Only a slice of the listing below is wanted. Retype the lines from the one containing "total: 189.48 -> 220.14" through the one containing "ILGWANG 橙薑糖 250g: 3", exactly, both ends included.

▶ [GIVEN ENTRIES]
_ _ _ _ _ _ _

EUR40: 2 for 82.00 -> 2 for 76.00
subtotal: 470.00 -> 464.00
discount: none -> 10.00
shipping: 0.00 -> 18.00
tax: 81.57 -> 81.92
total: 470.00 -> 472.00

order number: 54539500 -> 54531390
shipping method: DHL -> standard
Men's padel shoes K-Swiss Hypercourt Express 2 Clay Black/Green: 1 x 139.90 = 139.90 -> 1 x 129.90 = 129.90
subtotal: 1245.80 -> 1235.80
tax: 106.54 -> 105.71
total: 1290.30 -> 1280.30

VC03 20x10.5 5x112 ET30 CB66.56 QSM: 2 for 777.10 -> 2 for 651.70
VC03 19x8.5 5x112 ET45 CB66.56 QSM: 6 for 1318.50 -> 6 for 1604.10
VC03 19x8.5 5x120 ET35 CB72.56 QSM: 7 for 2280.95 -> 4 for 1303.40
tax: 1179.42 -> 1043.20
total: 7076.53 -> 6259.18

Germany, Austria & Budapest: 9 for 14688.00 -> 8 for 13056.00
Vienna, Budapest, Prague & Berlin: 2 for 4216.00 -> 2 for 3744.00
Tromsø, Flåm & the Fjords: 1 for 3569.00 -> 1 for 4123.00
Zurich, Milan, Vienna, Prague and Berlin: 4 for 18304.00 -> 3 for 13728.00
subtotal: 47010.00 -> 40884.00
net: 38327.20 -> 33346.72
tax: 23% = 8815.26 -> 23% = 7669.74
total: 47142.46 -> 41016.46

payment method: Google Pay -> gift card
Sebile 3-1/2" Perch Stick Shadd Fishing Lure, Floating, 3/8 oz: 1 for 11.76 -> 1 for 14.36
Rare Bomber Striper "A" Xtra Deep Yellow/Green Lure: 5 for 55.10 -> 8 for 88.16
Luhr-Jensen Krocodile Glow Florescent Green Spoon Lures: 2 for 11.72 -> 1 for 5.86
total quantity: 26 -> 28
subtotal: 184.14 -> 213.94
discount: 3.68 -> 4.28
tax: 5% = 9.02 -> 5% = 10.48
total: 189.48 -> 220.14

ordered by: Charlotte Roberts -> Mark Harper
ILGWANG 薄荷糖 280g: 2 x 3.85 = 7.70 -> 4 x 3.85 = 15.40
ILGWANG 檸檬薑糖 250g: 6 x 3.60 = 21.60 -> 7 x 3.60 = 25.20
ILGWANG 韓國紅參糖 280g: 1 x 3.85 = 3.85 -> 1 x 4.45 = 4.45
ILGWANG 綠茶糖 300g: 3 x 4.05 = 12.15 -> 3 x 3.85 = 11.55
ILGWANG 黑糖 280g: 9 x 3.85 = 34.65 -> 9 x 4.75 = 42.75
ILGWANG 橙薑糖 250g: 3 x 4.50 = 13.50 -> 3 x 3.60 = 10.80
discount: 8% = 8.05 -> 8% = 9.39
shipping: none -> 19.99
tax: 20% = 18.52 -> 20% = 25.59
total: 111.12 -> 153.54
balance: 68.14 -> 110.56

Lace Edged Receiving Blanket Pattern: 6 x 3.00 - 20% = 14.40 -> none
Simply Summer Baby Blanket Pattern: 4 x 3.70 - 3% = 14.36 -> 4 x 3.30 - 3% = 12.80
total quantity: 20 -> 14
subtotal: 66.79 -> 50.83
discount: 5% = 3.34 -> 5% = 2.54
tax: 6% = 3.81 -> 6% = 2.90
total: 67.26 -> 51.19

_ _ _ _ _ _ _

▶ [OUTPUT]
total: 189.48 -> 220.14

ordered by: Charlotte Roberts -> Mark Harper
ILGWANG 薄荷糖 280g: 2 x 3.85 = 7.70 -> 4 x 3.85 = 15.40
ILGWANG 檸檬薑糖 250g: 6 x 3.60 = 21.60 -> 7 x 3.60 = 25.20
ILGWANG 韓國紅參糖 280g: 1 x 3.85 = 3.85 -> 1 x 4.45 = 4.45
ILGWANG 綠茶糖 300g: 3 x 4.05 = 12.15 -> 3 x 3.85 = 11.55
ILGWANG 黑糖 280g: 9 x 3.85 = 34.65 -> 9 x 4.75 = 42.75
ILGWANG 橙薑糖 250g: 3 x 4.50 = 13.50 -> 3 x 3.60 = 10.80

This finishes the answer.